> _Task to complete_:
Every line below that has the string "Yellow" needs to be copied.

> _Exercise material_:
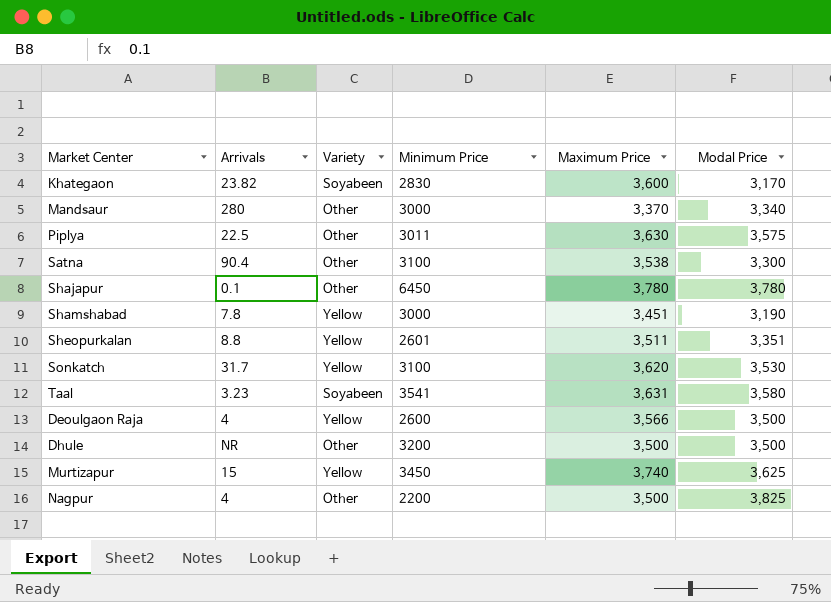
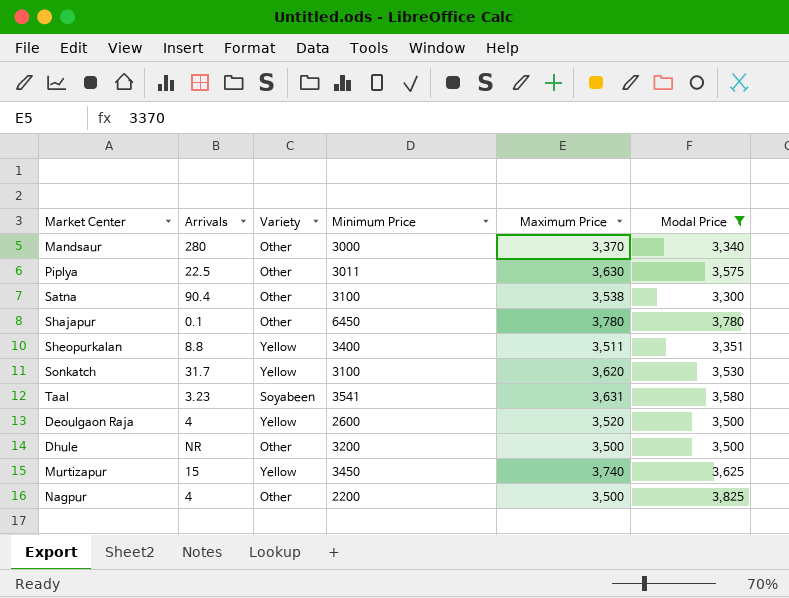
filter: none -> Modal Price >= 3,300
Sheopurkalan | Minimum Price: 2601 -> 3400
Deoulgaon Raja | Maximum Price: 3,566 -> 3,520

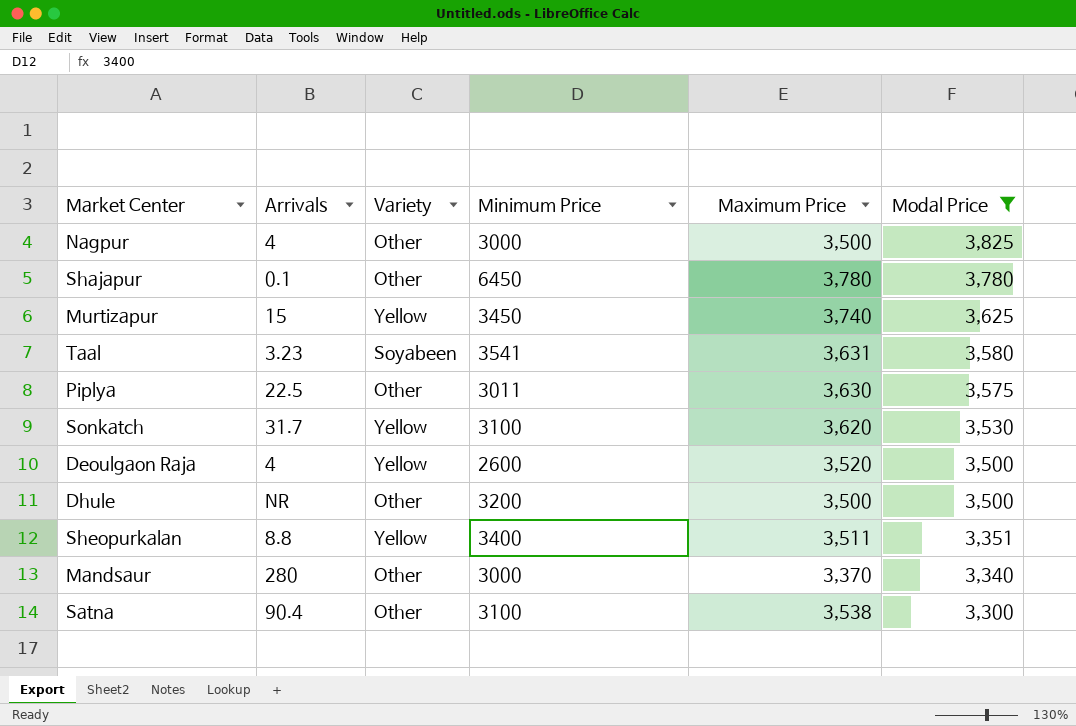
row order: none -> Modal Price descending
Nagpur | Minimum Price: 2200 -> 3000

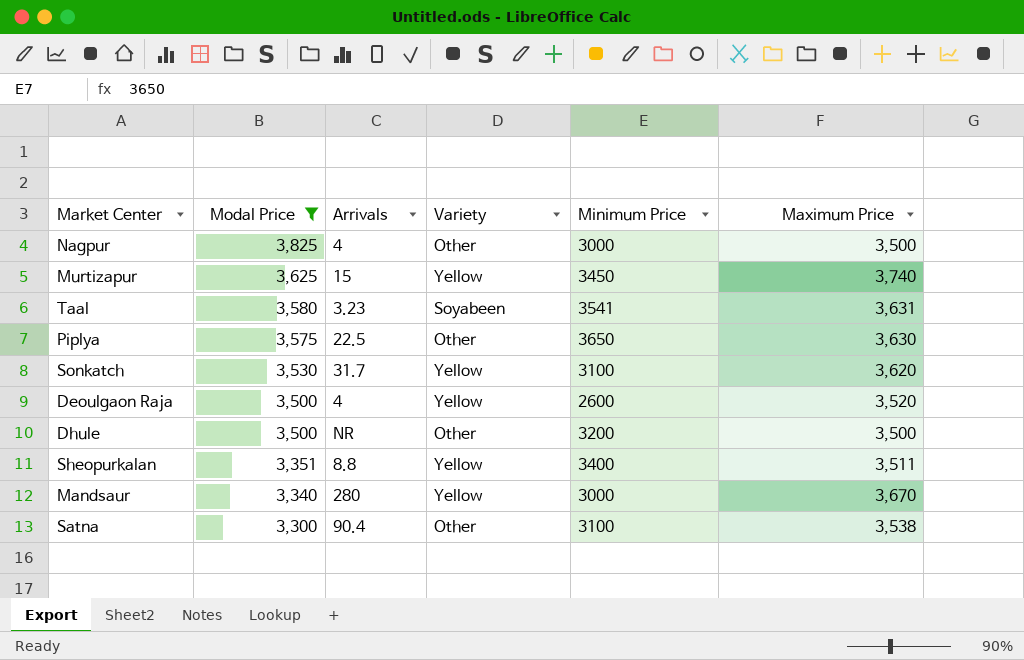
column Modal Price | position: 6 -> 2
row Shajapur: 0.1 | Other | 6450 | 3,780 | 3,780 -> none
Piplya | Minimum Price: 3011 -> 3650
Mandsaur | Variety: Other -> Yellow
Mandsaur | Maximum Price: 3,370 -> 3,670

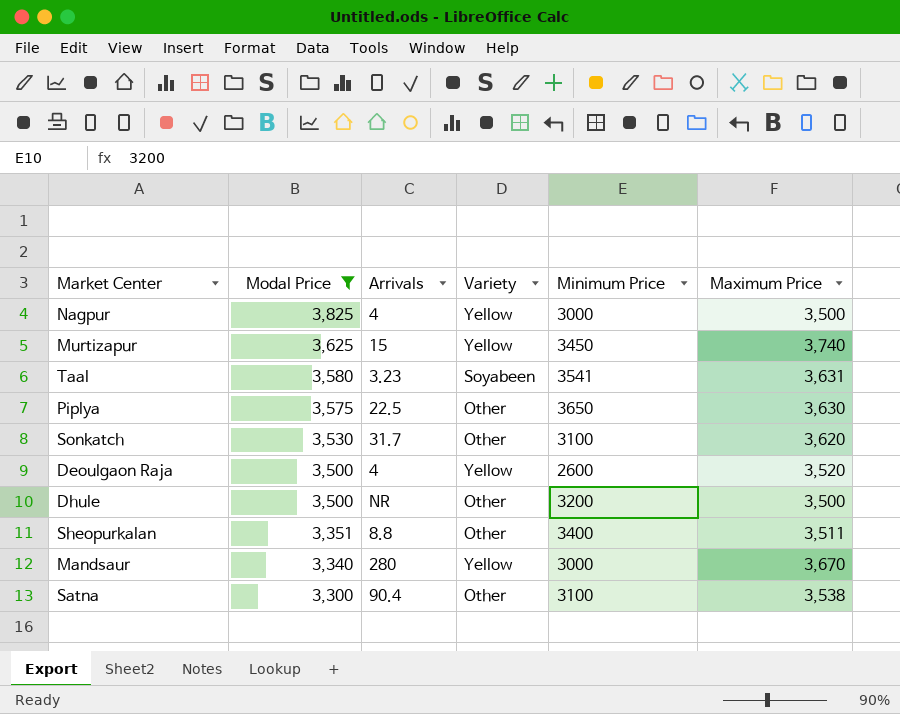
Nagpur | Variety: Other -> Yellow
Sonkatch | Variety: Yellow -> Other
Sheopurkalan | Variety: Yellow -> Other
...
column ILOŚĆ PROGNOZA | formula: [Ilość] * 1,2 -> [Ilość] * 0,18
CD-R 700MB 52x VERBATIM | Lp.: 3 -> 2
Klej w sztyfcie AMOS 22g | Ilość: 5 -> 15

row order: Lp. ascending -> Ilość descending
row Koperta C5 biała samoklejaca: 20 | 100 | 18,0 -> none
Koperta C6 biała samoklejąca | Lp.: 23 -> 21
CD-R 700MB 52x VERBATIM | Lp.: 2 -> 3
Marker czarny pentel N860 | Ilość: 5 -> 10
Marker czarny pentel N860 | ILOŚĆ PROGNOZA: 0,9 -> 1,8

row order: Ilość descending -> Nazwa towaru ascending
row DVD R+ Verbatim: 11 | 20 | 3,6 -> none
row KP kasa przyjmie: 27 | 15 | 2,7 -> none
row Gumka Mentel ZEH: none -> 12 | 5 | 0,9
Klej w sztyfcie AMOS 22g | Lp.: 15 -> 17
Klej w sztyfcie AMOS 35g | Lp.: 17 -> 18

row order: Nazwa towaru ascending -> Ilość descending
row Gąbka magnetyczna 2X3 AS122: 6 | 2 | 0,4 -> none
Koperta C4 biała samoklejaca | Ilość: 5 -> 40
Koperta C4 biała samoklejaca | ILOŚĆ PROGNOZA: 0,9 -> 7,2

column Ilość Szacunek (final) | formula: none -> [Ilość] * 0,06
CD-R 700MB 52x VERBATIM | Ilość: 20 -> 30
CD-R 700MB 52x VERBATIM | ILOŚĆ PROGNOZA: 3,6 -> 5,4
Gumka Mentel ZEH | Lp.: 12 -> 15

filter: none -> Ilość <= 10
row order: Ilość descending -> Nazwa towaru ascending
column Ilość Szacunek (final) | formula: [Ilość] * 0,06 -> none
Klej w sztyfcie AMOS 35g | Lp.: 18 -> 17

> _Answer section_:
Mandsaur | Variety: Other -> Yellow
Nagpur | Variety: Other -> Yellow
Sonkatch | Variety: Yellow -> Other
Sheopurkalan | Variety: Yellow -> Other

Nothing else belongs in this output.